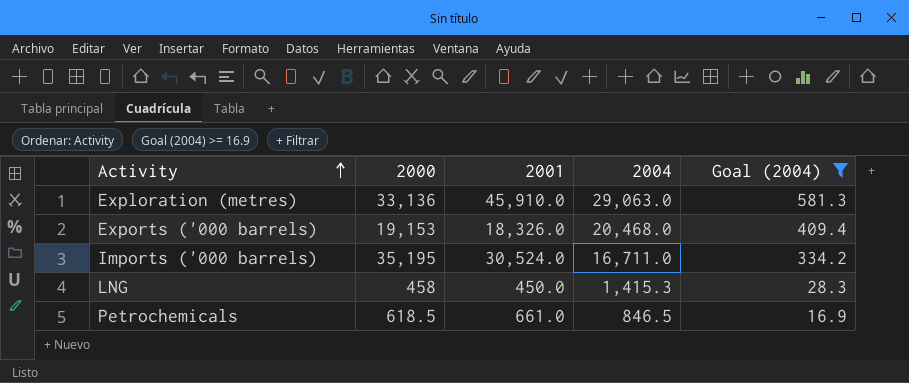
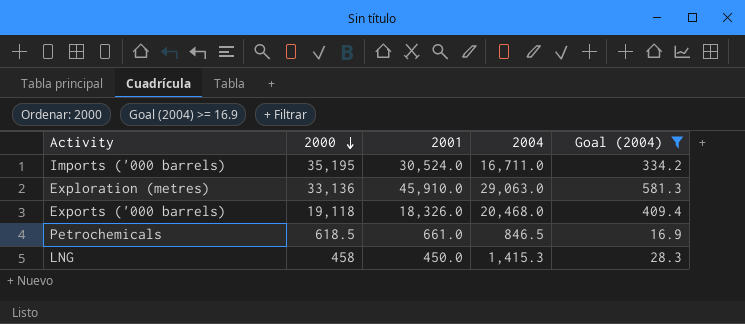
row order: Activity ascending -> 2000 descending
Exports ('000 barrels) | 2000: 19,153 -> 19,118

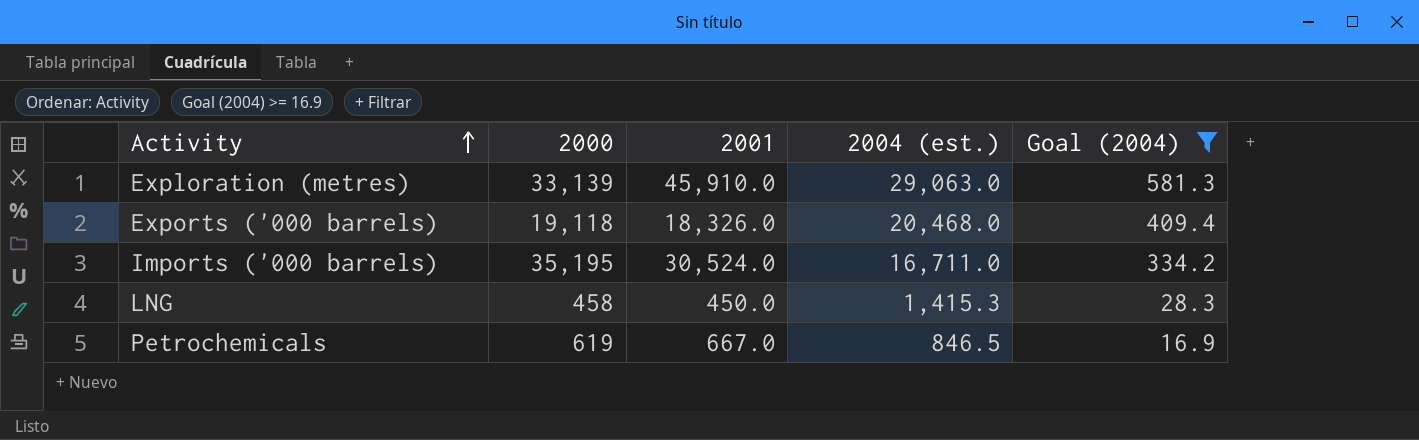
row order: 2000 descending -> Activity ascending
column name: 2004 -> 2004 (est.)
Exploration (metres) | 2000: 33,136 -> 33,139
Petrochemicals | 2000: 618.5 -> 619
Petrochemicals | 2001: 661.0 -> 667.0

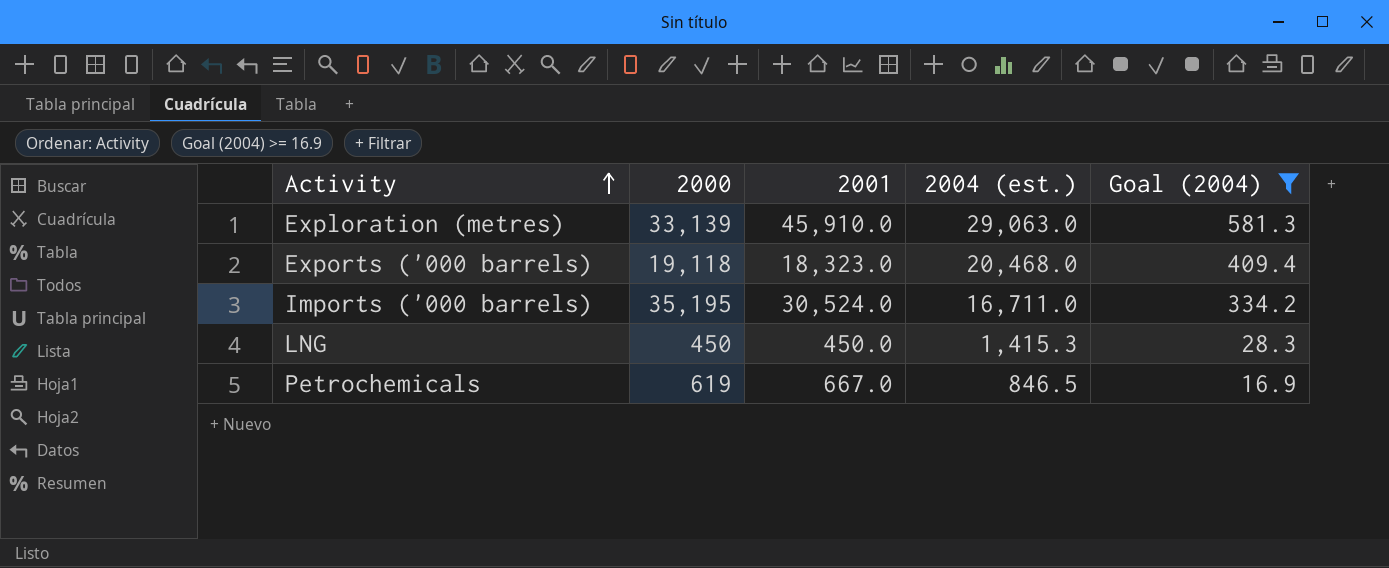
Exports ('000 barrels) | 2001: 18,326.0 -> 18,323.0
LNG | 2000: 458 -> 450

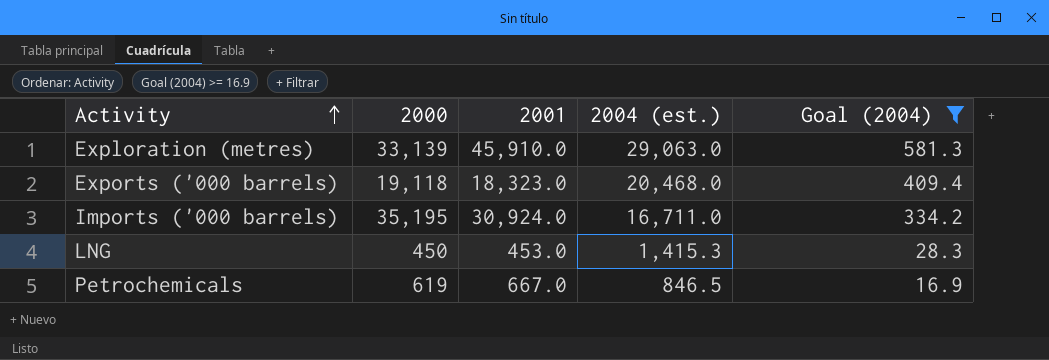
Imports ('000 barrels) | 2001: 30,524.0 -> 30,924.0
LNG | 2001: 450.0 -> 453.0

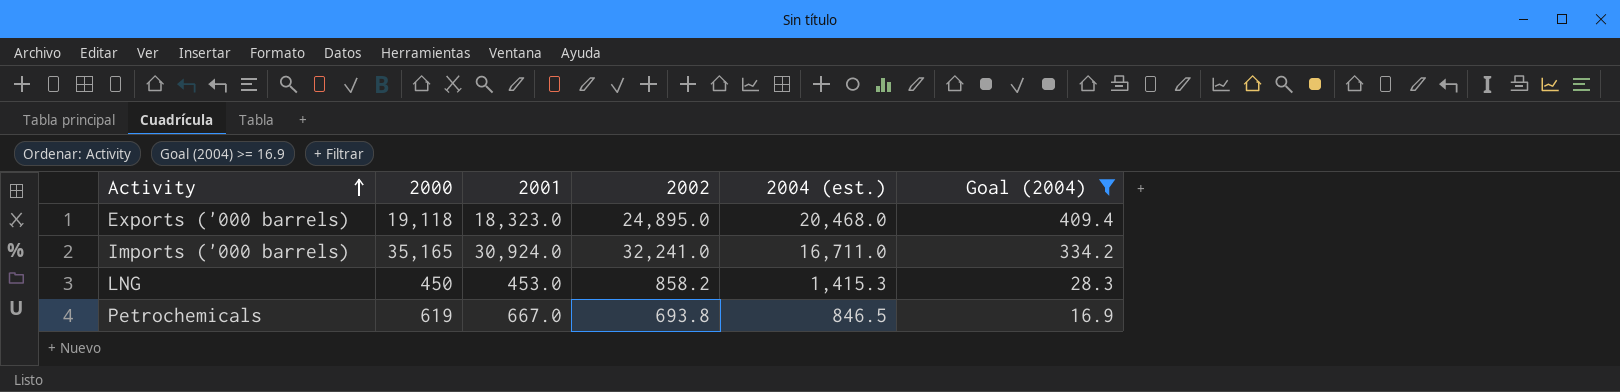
column 2002 | position: none -> 4
row Exploration (metres): 33,139 | 45,910.0 | 29,063.0 | 581.3 -> none
Imports ('000 barrels) | 2000: 35,195 -> 35,165

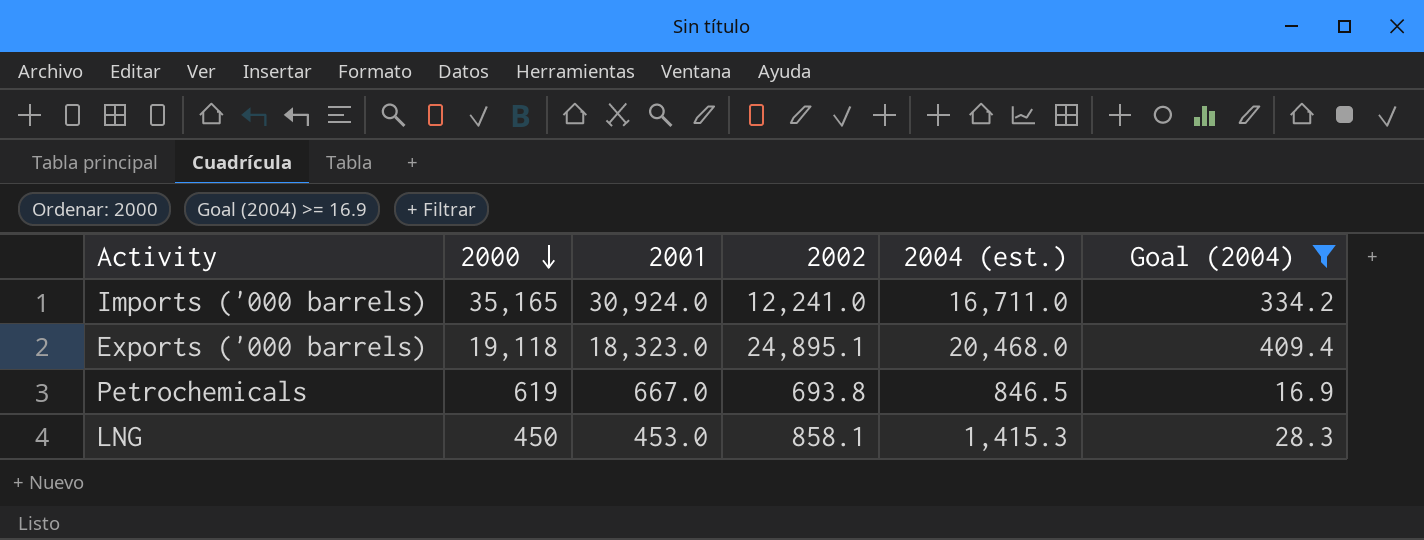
row order: Activity ascending -> 2000 descending
Imports ('000 barrels) | 2002: 32,241.0 -> 12,241.0
Exports ('000 barrels) | 2002: 24,895.0 -> 24,895.1
LNG | 2002: 858.2 -> 858.1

__________________________________________________

Omit the pictures; set down each record exactly.

[Output below]
row order: Activity ascending -> 2000 descending
Exports ('000 barrels) | 2000: 19,153 -> 19,118

row order: 2000 descending -> Activity ascending
column name: 2004 -> 2004 (est.)
Exploration (metres) | 2000: 33,136 -> 33,139
Petrochemicals | 2000: 618.5 -> 619
Petrochemicals | 2001: 661.0 -> 667.0

Exports ('000 barrels) | 2001: 18,326.0 -> 18,323.0
LNG | 2000: 458 -> 450

Imports ('000 barrels) | 2001: 30,524.0 -> 30,924.0
LNG | 2001: 450.0 -> 453.0

column 2002 | position: none -> 4
row Exploration (metres): 33,139 | 45,910.0 | 29,063.0 | 581.3 -> none
Imports ('000 barrels) | 2000: 35,195 -> 35,165

row order: Activity ascending -> 2000 descending
Imports ('000 barrels) | 2002: 32,241.0 -> 12,241.0
Exports ('000 barrels) | 2002: 24,895.0 -> 24,895.1
LNG | 2002: 858.2 -> 858.1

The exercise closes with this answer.